**WHAT YOU NEED TO DO**
Only the lines from the "(372, 560) none" line through the last line of the material below belong in the answer, reproduced exactly and with no pictures.

**EXERCISE MATERIALS**
-----
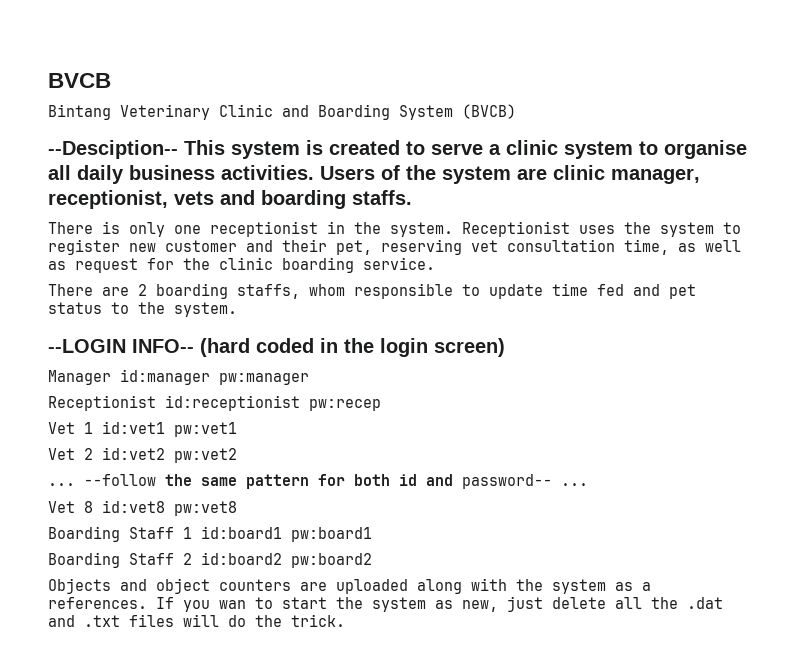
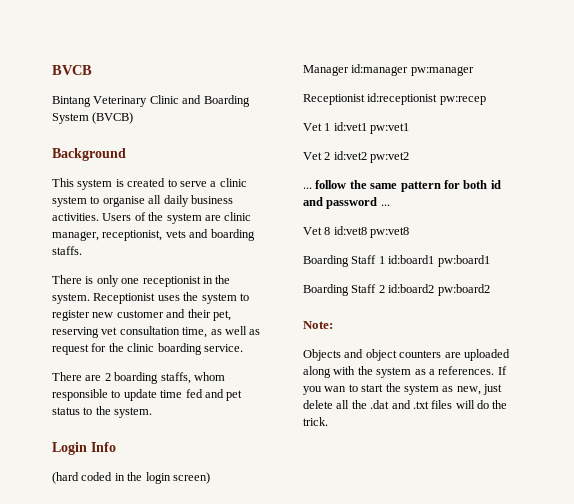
[48,140,178,159] --Desciption-- -> [52,148,126,161] Background //
[48,339,194,353] --LOGIN INFO-- -> [52,442,116,455] Login Info //
[84,474,156,486] --follow -> [315,180,347,189] follow
[462,474,552,489] password-- -> [326,197,378,209] password
(372, 560) none -> [303,321,333,329] // Note:

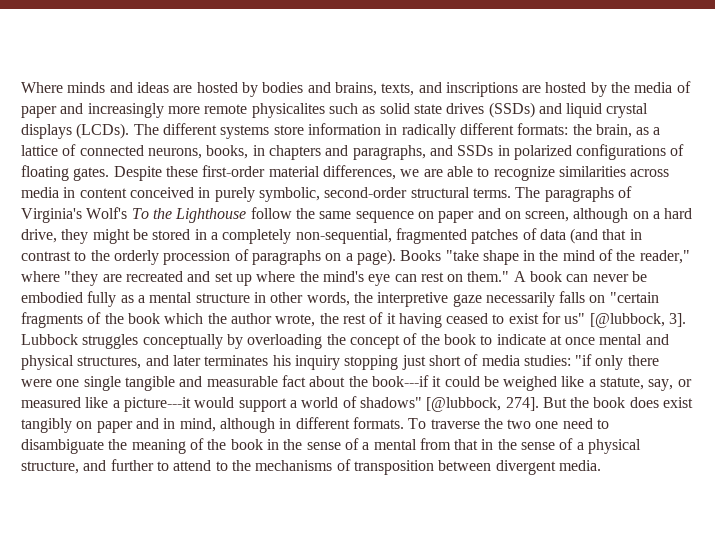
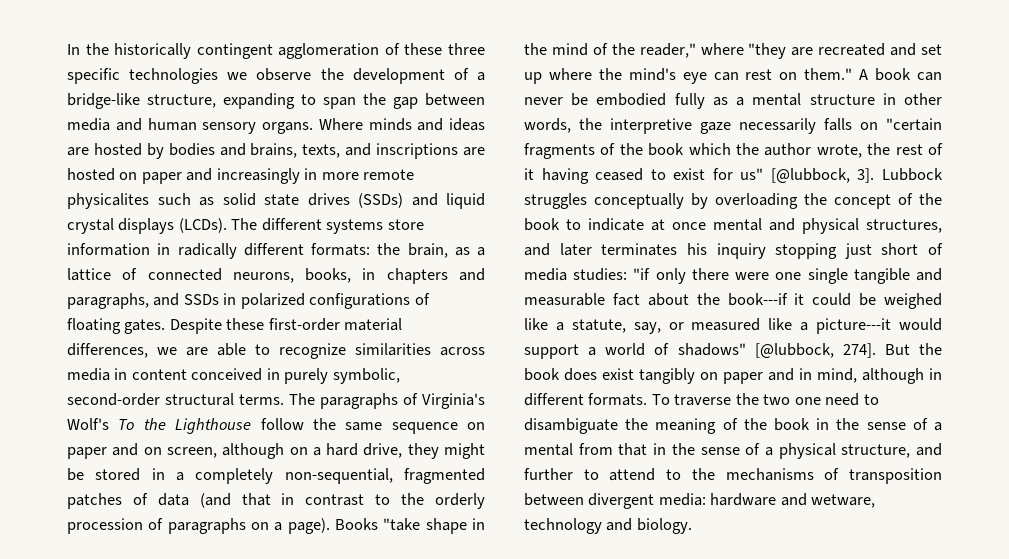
(21, 87) none -> [67,43,485,59] [67,68,486,84] [67,93,485,109] [67,118,313,134] In the historically contingent agglomeration of these three specific technologies we observe the development of a bridge-like structure, expanding to span the gap between media and human sensory organs.
[590,81,691,97] by the media of -> [119,172,138,180] on
(164, 110) none -> [304,168,318,180] in
[558,460,601,471] media. -> [658,493,876,508] [524,518,692,534] media: hardware and wetware, technology and biology.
-----
**COMPLETED TASK**
(372, 560) none -> [303,321,333,329] // Note:

(21, 87) none -> [67,43,485,59] [67,68,486,84] [67,93,485,109] [67,118,313,134] In the historically contingent agglomeration of these three specific technologies we observe the development of a bridge-like structure, expanding to span the gap between media and human sensory organs.
[590,81,691,97] by the media of -> [119,172,138,180] on
(164, 110) none -> [304,168,318,180] in
[558,460,601,471] media. -> [658,493,876,508] [524,518,692,534] media: hardware and wetware, technology and biology.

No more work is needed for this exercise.